There's a lot of space dedicated to explaining the difference between SO and PSE, but precious little cogent justification. I can't see any reason to have 2 separate sites. You're decentralizing information and forcing people to search in two places to find answers to questions that might or might not be considered subjective.
I'm sure you've read Joel's blog post Merging Season which addresses this point, although it's pretty open ended. But the important take-aways are:
- The delicacy of the balance is known to the community managers.
- The list of proposals that, according to Joel, fit well within Programmers contains many that would not fit inside StackOverflow, and few that do.
In addition, check out the top tags on Programmers. career, programming-languages, learning, software-engineering, productivity. Compare this to the top StackOverflow tags - nearly all related to platforms and languages.
Most of the popular langauges are top tags on Programmers as well, but look at the difference between the stream of Programmers Java questions vs. StackOverflow Java questions. I'd say seeing an obvious difference in the question streams alone is a good indication that the division between the sites is working.
Not only that, but there are WAY more people out there answering questions on SO than on PSE - so migrating a question to PSE is really a kiss of death. Case in point - I asked this question on SO, and very quickly got 8 very useful answers. Then someone did me a "favor" and migrated my question to PSE. Question is now effectively dead, with almost no views. 5 of the people who answered my question don't even have PSE accounts, so I can't ask them questions in the comments.
Actually, only 2/8 answers have a higher score than 1, and one of them was posted after the migration.
As for the question being dead, you can't blame that on Programmers. Questions die on both sites. If anything, any question has a higher likelihood of surviving the first few minutes, let alone hours, on Programmers than on StackOverflow.
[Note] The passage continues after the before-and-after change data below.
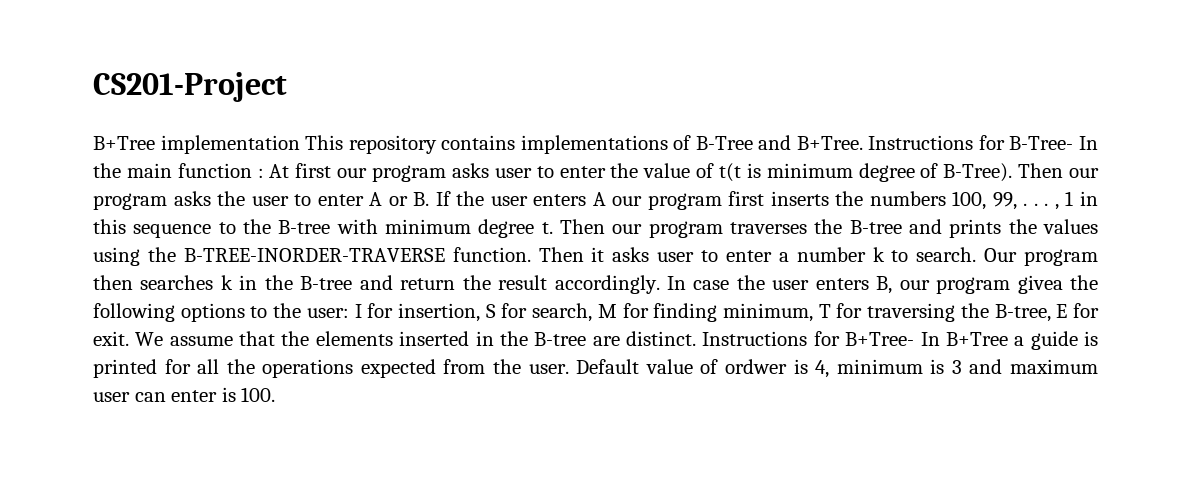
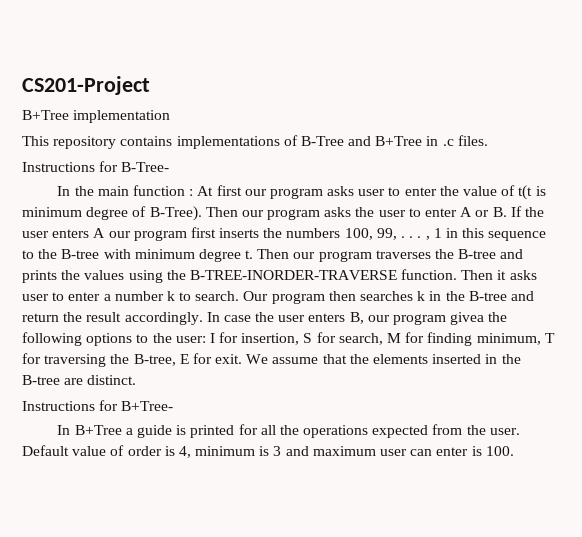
- B+Tree implementation This repository contains implementations of B-Tree and B+Tree. Instructions for B-Tree- In the main function : At first our program asks user to enter the value of t(t is minimum degree of B-Tree).
+ B+Tree implementation
+ This repository contains implementations of B-Tree and B+Tree in .c files.
+ Instructions for B-Tree-
+ In the main function : At first our program asks user to enter the value of t(t is minimum degree of B-Tree).
- We assume that the elements inserted in the B-tree are distinct. Instructions for B+Tree- In B+Tree a guide is printed for all the operations expected from the user.
+ We assume that the elements inserted in the B-tree are distinct.
+ Instructions for B+Tree-
+ In B+Tree a guide is printed for all the operations expected from the user.
- Default value of ordwer is 4, minimum is 3 and maximum user can enter is 100.
+ Default value of order is 4, minimum is 3 and maximum user can enter is 100.

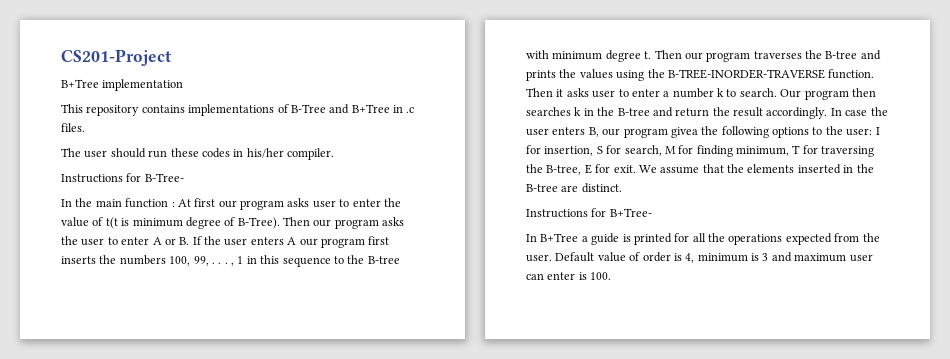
+ The user should run these codes in his/her compiler.

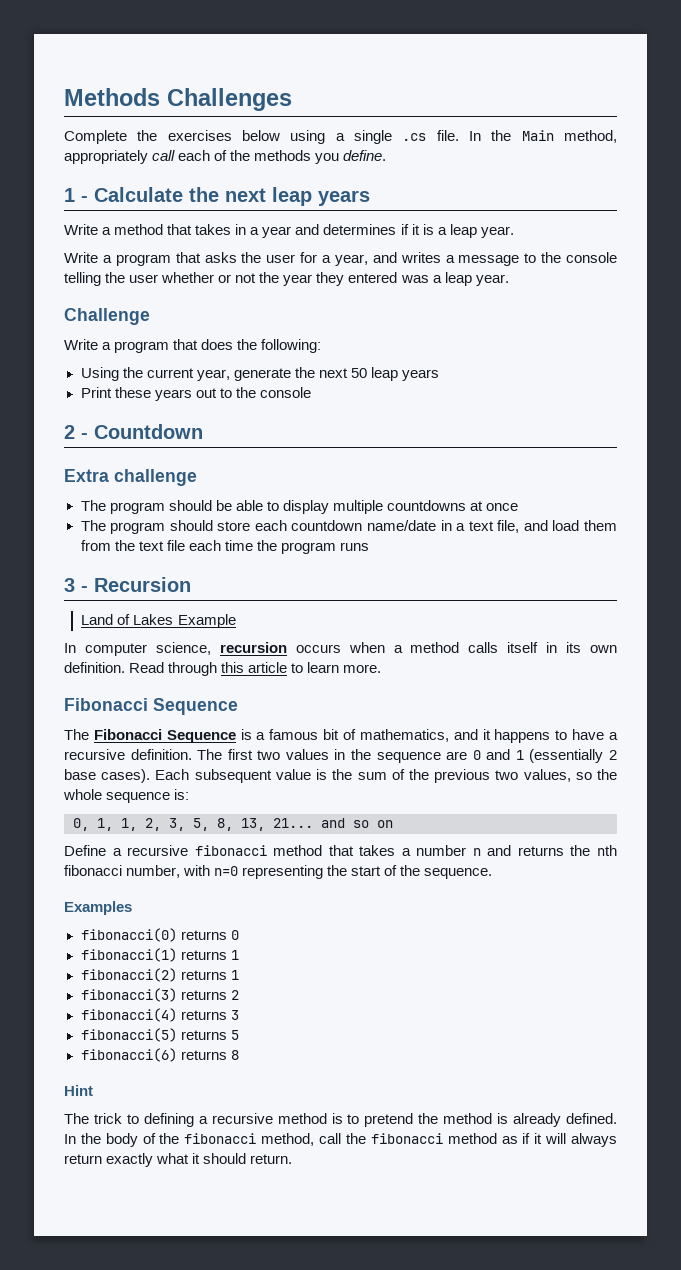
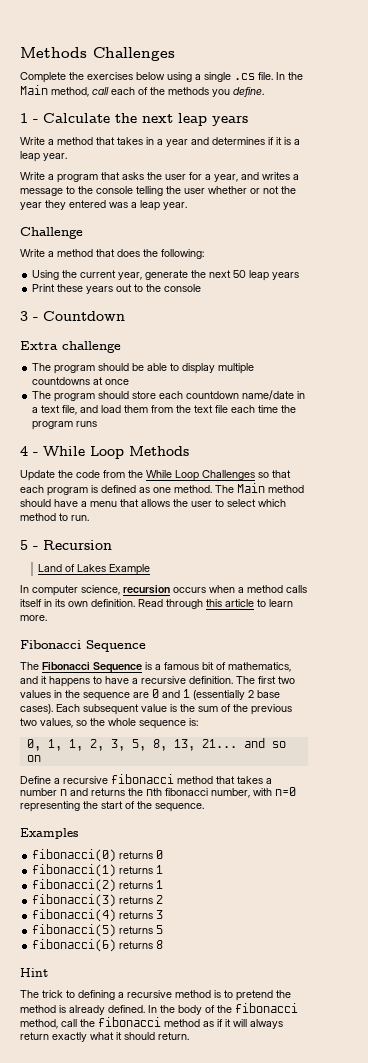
- In the Main method, appropriately call each of the methods you define.
+ In the Main method, call each of the methods you define.
- Write a program that does the following:
+ Write a method that does the following:
- 2 - Countdown
+ 3 - Countdown
- 3 - Recursion
+ 4 - While Loop Methods
+ Update the code from the While Loop Challenges so that each program is defined as one method. The Main method should have a menu that allows the user to select which method to run.
+ 5 - Recursion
If I had asked the question on PSE in the first place, I would still be waiting for answers.
I find this argument completely silly; there are 22 questions with no upvoted answers on Programmers out of 8606, (0.25%), and out of 1503865 on SO, 2730108 (18.1%) with no upvoted answers and 101104 (6.7%) with no answers at all.
Why? Why not just have a "subjective" tag, and let people who don't want to read subjective questions ignore them?
This is not a solution - who is going to do the work of making sure that every question that would have fit on Programmers is tagged subjective. What is subjective is also subjective itself - it's not always obvious what is a subjective question.
Based on the votes and comments to my answer to that question (+24 at this writing), it appears that the community is generally unhappy with the SO/PSE split.
Programmers has 160+ users with >2000 rep and growing. Score on a meta post means little at this point.
Please, whoever the powers-that-be are who run this site - I really think you have done the programming community a big disservice by splitting PSE from SO. Please will you seriously consider eliminating PSE and merging all the questions back to StackOverflow, where they belong.
The best distinction between the two can be summed up in this beautifully concise answer by Robert Harvey. In it, he compares fundamental knowledge to "ephemeral" knowledge:
Fundamental programming principles and techniques are eternal.
StackOverflow is literally filled to the brim with "ephemeral" problems and solutions. These fundamental principles, that will last with us long beyond Java generics syntax, CSS-3 box shadows, PHP frameworks, deserve their own site.